- Developer(s): Pentavision
- Publisher(s): Neowiz Games
- Designer(s): Forte Escape
- Series: DJMax
- Platform(s): Microsoft Windows
- Release: December 24, 2008
- Genre(s): Music
- Mode(s): Single-player, multiplayer

= DJMax Trilogy =

2008 rhythm video game

DJMax Trilogy (Korean: 디제이맥스 트릴로지; abbreviation: DM TR) is a rhythm action game with five difficulty modes ranging from limited four-key gameplay to a challenging eight-key setup. As notes are played with perfect accuracy, a "fever gauge" will be charged. When it is fully charged, Fever can be activated. Fever acts as a multiplier to score and it varies between x2 and x5.

This game also requires a highly secured USB profile key, which is included in the packaging, to run the game. The USB stick is used to decrypt the encrypted game content while the game is running. The entire player's profile is also saved to the USB key. A DJMax Trilogy profile consists of several things like the player's high scores, progress and settings. Because of this, it is almost impossible to run DJMax Trilogy without the USB profile key.

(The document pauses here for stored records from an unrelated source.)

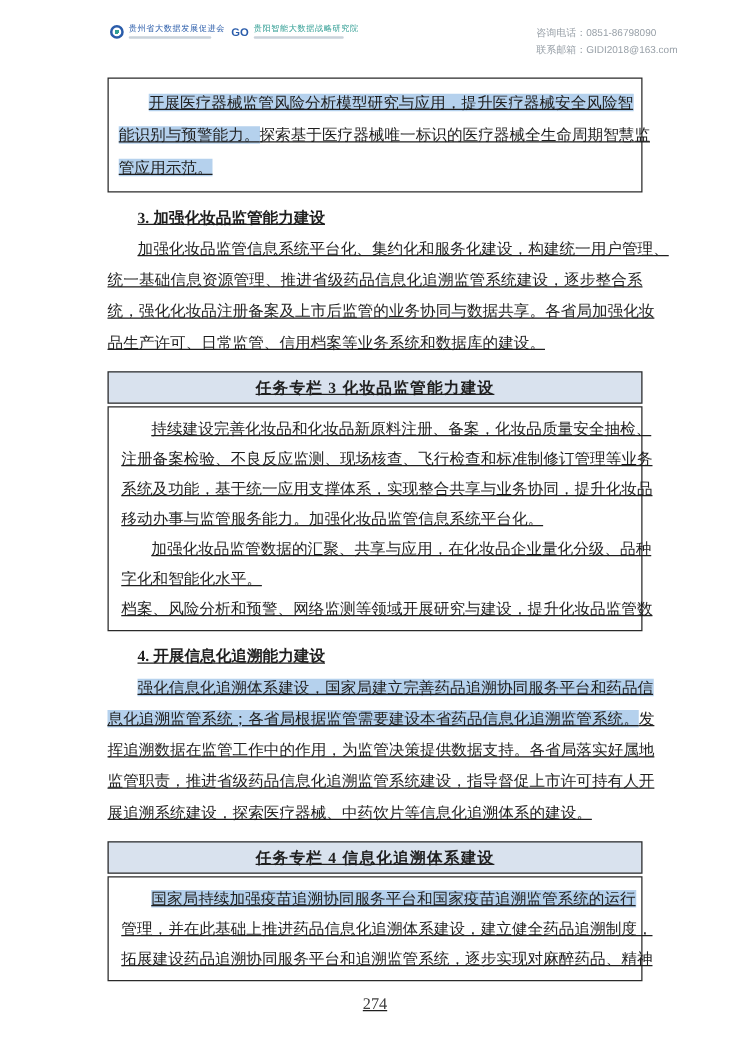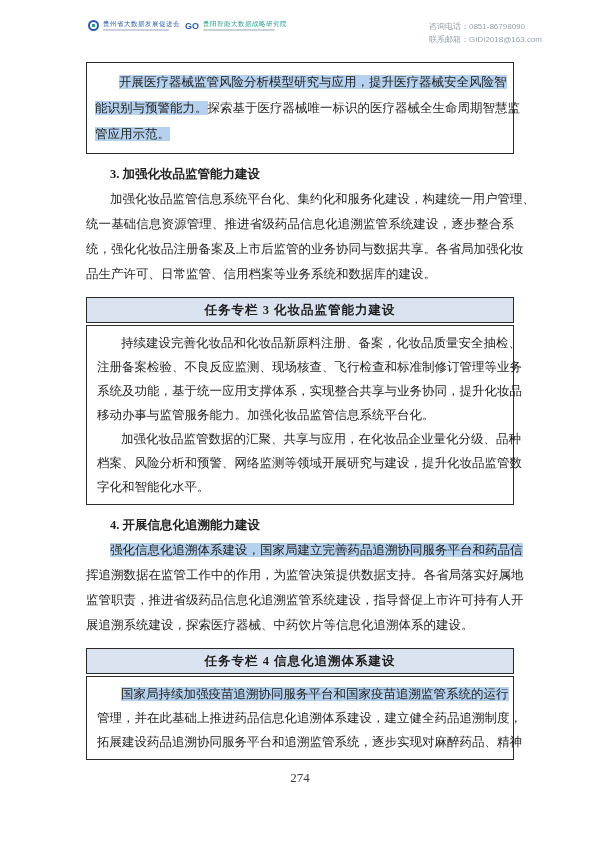"开展医疗器械监管风险分析模型研究与应用，提升医疗器械安全风险智" .content { text-decoration: none -> underline }
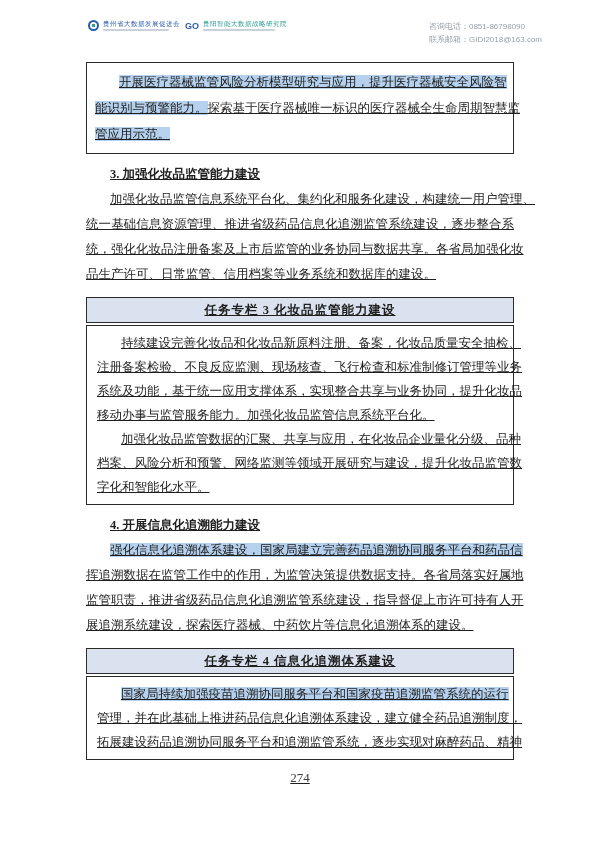"档案、风险分析和预警、网络监测等领域开展研究与建设，提升化妆品监管数" div.tline { order: before "字化和智能化水平。" -> after "字化和智能化水平。" }
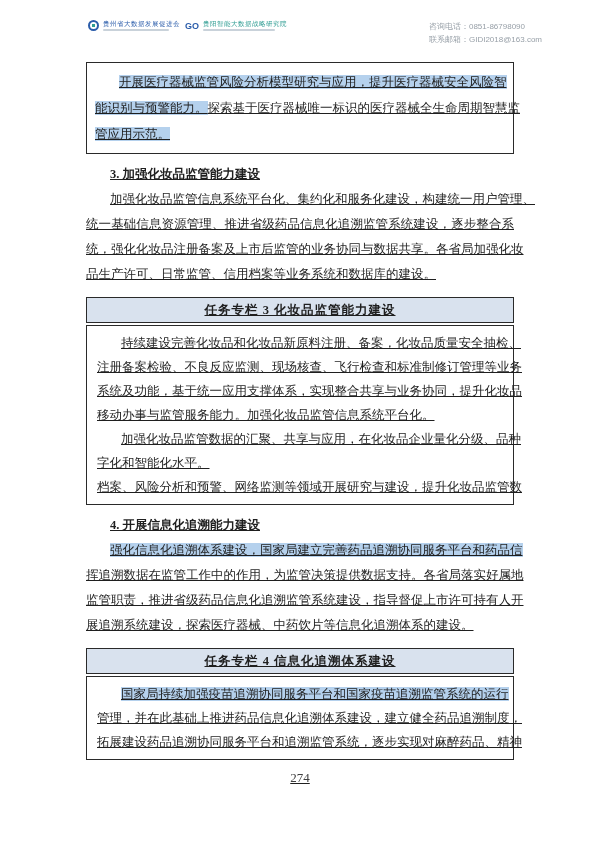"息化追溯监管系统；各省局根据监管需要建设本省药品信息化追溯监管系统。发" div.tline { html: none -> <div><span>息化追溯监管系统；各省局根据监管需要建设本省药品信息化追溯监管系统。</span><span>发</span></div> }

The English translation of DJMax Trilogy has inconsistencies in naming and many mistranslated or misspelled words. For example, in some of the Mission descriptions (in Mission mode), words like "Achieve" have been misspelled as "Achive".

==Features==
- Songs from previous DJMax games: DJMax Trilogy includes most of the songs from all previous DJMax games, along with Trilogy-exclusive songs like "Memory of Wind" and "Streetlight", for a combined total of 130 songs.
- Updates to the game include some newer songs from DJMax Clazziquai Edition, DJMax Technika, and DJMax Portable Black Square.
- The BGAs are compatible with wide-screen displays.
- Almost all BGAs are in the animation motion style of DJMax Portable and DJMax Portable 2 and are completely different from DJMax Technika, DJMax Portable Clazziquai Edition, and DJMax Portable Black Square (the BGA for Stop in Trilogy uses a BGA with characters from the Starfish BGA instead of a boy attacking robots like in Technika and Black Square).
- Massive amount of content: 1000 note patterns, 900 unlockables, various missions, 120+ songs from previous installations along with new additions.
- Network Play: Play online with players from around the world.
- Active Live Sound option allows crowd, comments and reverb voice during game play.
- Special Saving method: To play this game, you have to insert a USB profile key, which prevents copying of software and also keeps the player profiles.

==Release==
Pentavision started to take pre-order on December 13, 2008, and revealed demo songs for the game as a promotion. Peripheral manufacturer GameMac released an official turntable controller for the game.